With the growing complexity of the Web, users often find themselves overwhelmed by the mass of choices available. For example, shopping for DVDs or clothes online becomes more and more difficult, as the variety of offers increases rapidly and gets unmanageable. To facilitate users in their selection process, recommender systems provide suggestions of potential interest on items. In particular, recommender systems aim at giving recommendations to users by estimating their item preferences and recommending those items featuring the maximal predicted preference. The prerequisite for determining such recommendations is information on the users’ interests, e.g., the users’ purchase history.
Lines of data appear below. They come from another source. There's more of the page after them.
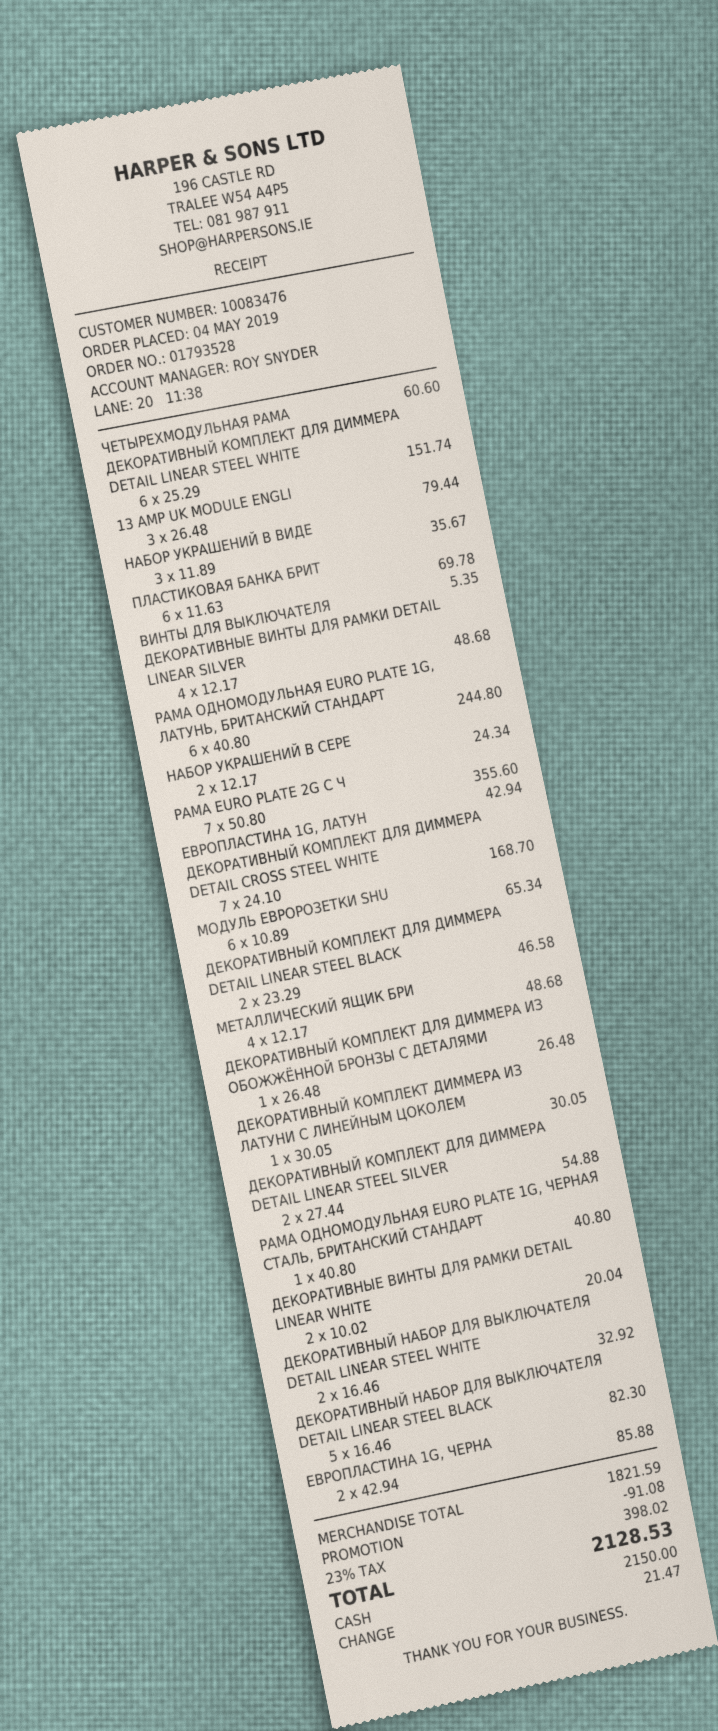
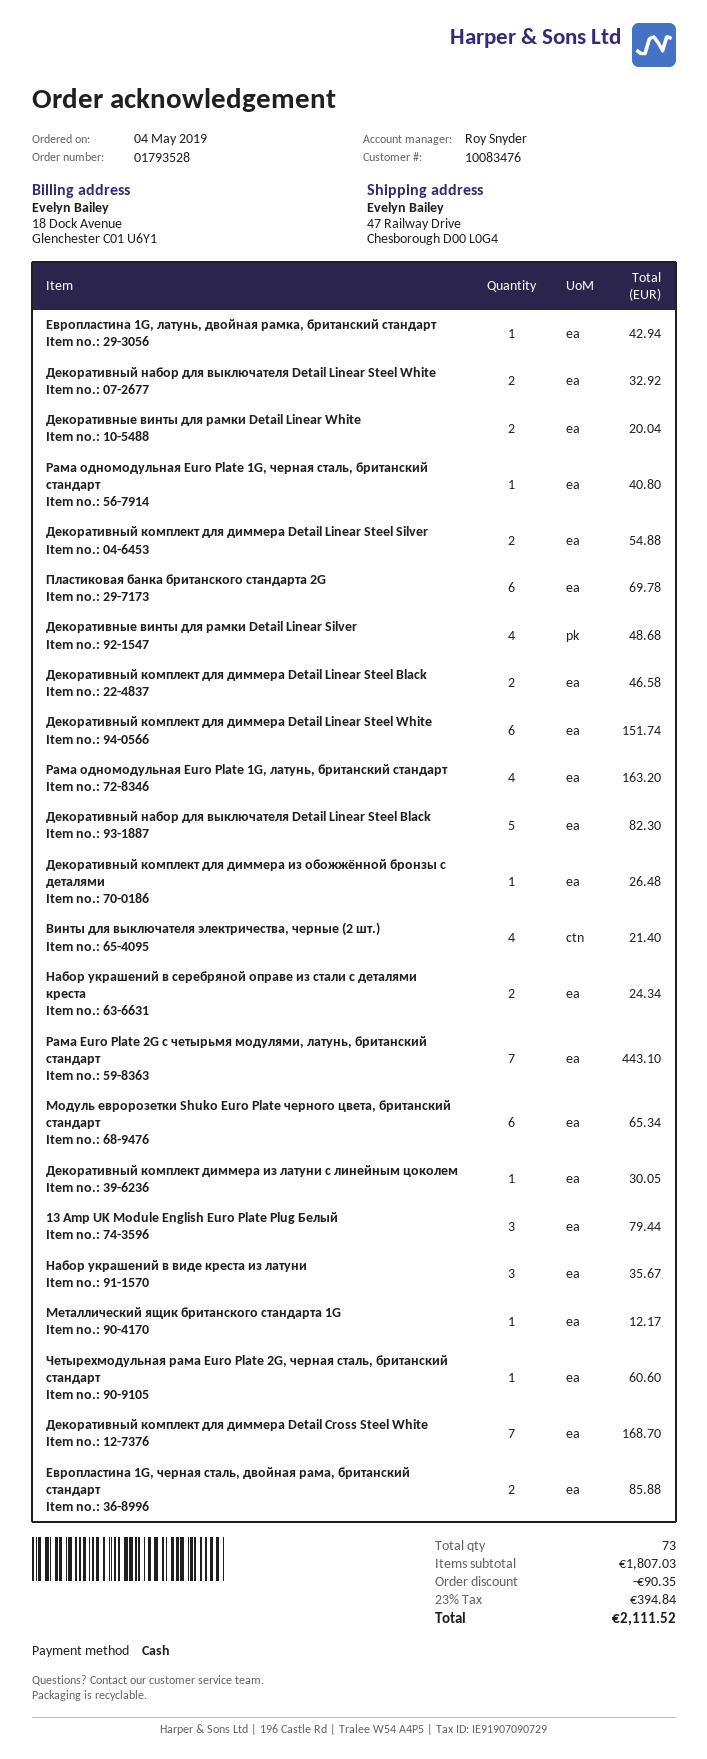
ВИНТЫ ДЛЯ ВЫКЛЮЧАТЕЛЯ: 1 for 5.35 -> 4 for 21.40
РАМА ОДНОМОДУЛЬНАЯ EURO PLATE 1G, ЛАТУНЬ, БРИТАНСКИЙ СТАНДАРТ: 6 for 244.80 -> 4 for 163.20
РАМА EURO PLATE 2G С Ч: 7 for 355.60 -> 7 for 443.10
МЕТАЛЛИЧЕСКИЙ ЯЩИК БРИ: 4 for 48.68 -> 1 for 12.17
subtotal: 1821.59 -> 1807.03
discount: 91.08 -> 90.35
tax: 23% = 398.02 -> 23% = 394.84
total: 2128.53 -> 2111.52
Recently, big data poses several new challenges for computing recommendations, such as the need for quick understanding and consuming data, as well as the need for integrating diverse, structured and unstructured data. This way, motivated by both current and traditional challenging problems related to interesting information hunting, we investigate the different aspects that are involved in the process of identifying valuable data items to suggest. We organize these aspects as follows:

a) Data enrichment and integration: In general, different types of information can be semantically enhanced to be used for computing recommendations.

At user level, we distinguish between user-defined information and user information aggregated from external sources (e.g., social networks). That is, instead of using the plain information that a user gives for himself to a recommender system, we exploit information available in numerous external sources, such as Facebook, LinkedIn, Forthsquare and Amazon. The motivation behind this, is that a user describes differently himself in different networks, depending on the domain, so we can identify different interests, user activities, information about places he visited, and so forth. A challenge towards this direction is to integrate the user’s social profile, as well as integrate, or expand, the social graph to bring together different social networks. Moreover, such a solution can be used for encountering the cold start problem.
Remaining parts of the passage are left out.